Sorry if this is the wrong forum to post this on. I didn’t put it under shader lab because I thought that may be dedicated to writing Unity shaders.
Ok what I have is a car with a reflective/diffuse shader. I then add a dull cubemap to give it that reflective look. So what I want to do is add decals to the car. The decal is a transparrent PNG that fit the car because of the UVW I built in 3d studio.
I tried transparrent/Cutout/Diffuse but no matter what shader I tried over the reflective shader I get a lot of Z-fighting on the texture.
I tried placing the reflective shader as element 0 and the cutout on element 1 and the other way around. I just can’t get rid of the Z-fighting. I then tried different shaders other then cutout/diffuse, but I had the same z-fighting with each one.

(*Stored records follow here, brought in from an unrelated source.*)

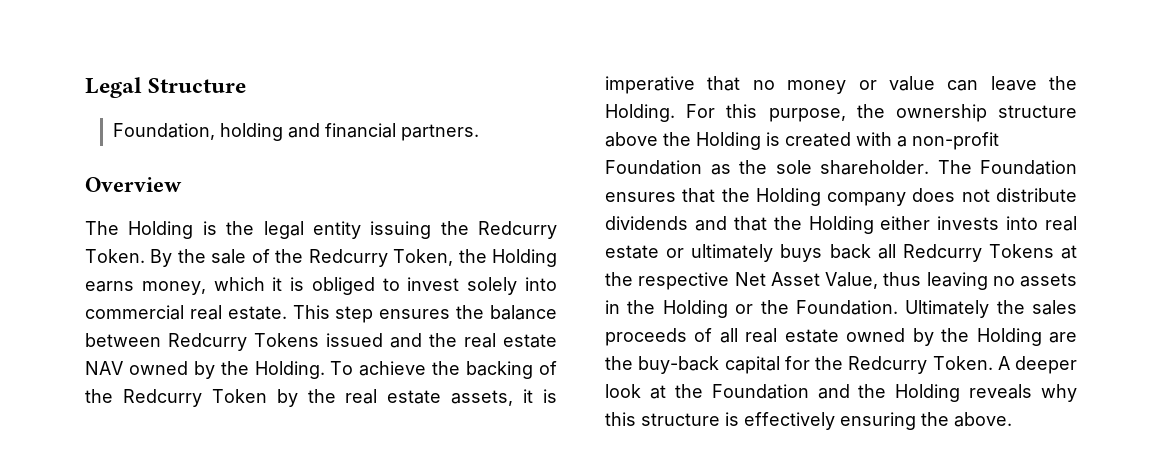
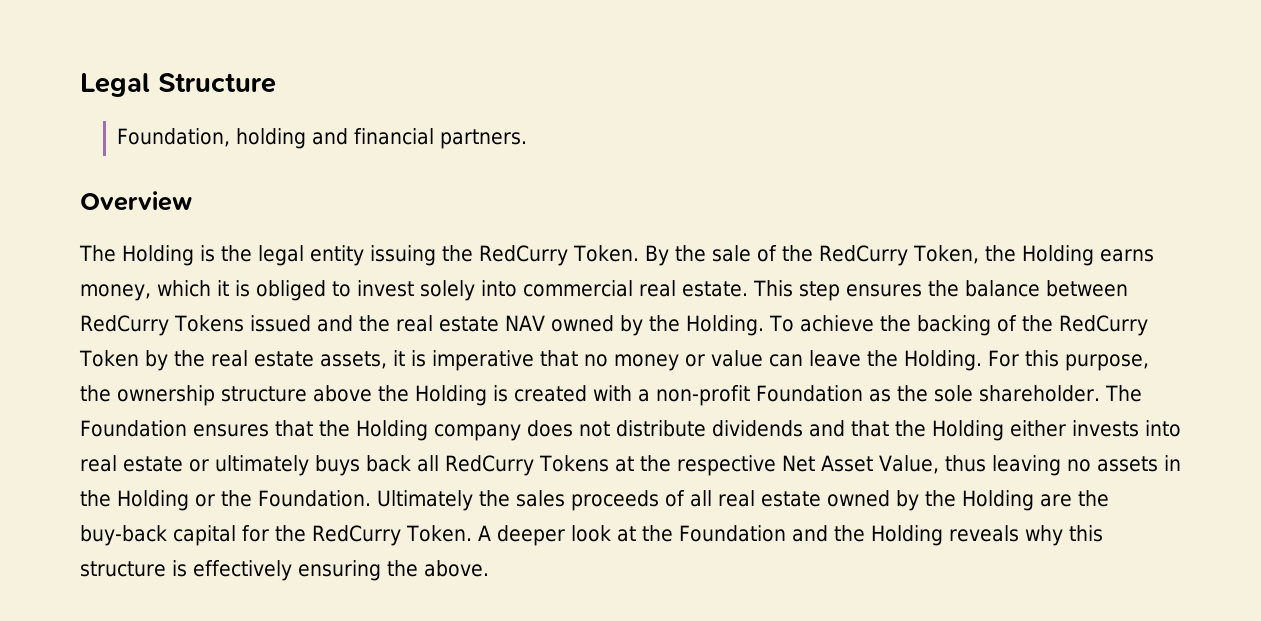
- The Holding is the legal entity issuing the Redcurry Token.
+ The Holding is the legal entity issuing the RedCurry Token.
- By the sale of the Redcurry Token, the Holding earns money, which it is obliged to invest solely into commercial real estate.
+ By the sale of the RedCurry Token, the Holding earns money, which it is obliged to invest solely into commercial real estate.
- This step ensures the balance between Redcurry Tokens issued and the real estate NAV owned by the Holding.
+ This step ensures the balance between RedCurry Tokens issued and the real estate NAV owned by the Holding.
- To achieve the backing of the Redcurry Token by the real estate assets, it is imperative that no money or value can leave the Holding.
+ To achieve the backing of the RedCurry Token by the real estate assets, it is imperative that no money or value can leave the Holding.
- The Foundation ensures that the Holding company does not distribute dividends and that the Holding either invests into real estate or ultimately buys back all Redcurry Tokens at the respective Net Asset Value, thus leaving no assets in the Holding or the Foundation.
+ The Foundation ensures that the Holding company does not distribute dividends and that the Holding either invests into real estate or ultimately buys back all RedCurry Tokens at the respective Net Asset Value, thus leaving no assets in the Holding or the Foundation.
- Ultimately the sales proceeds of all real estate owned by the Holding are the buy-back capital for the Redcurry Token.
+ Ultimately the sales proceeds of all real estate owned by the Holding are the buy-back capital for the RedCurry Token.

As a side note I made my reflective/diffuse shader just Diffuse and the png looked fine, but I then lost the reflective cubemap.
If you are using the same geometry for car and decals, you’d want to render both with the same shader. You need to make a custom shader which combines the textures (use multiple SetTexture calls), or multiple passes.
THanks I thought I would need to create a custom shader.
If I where to use 2 models one with the cutout shader and one with the reflective shader. Do you think that will decrease performance? Like would it be faster to use a customer shader or 2 models?
um, 10000x faster using a customer shader. Why would you render 2 lots of geometry instead? Even forgetting about probable z-buffering issues, its a dramatic extra overhead.
Look over the current shaders and you will quickly find/learn enough to be able to copy and paste some shader code around and tweak to get an extra texture layer in there working as a decal.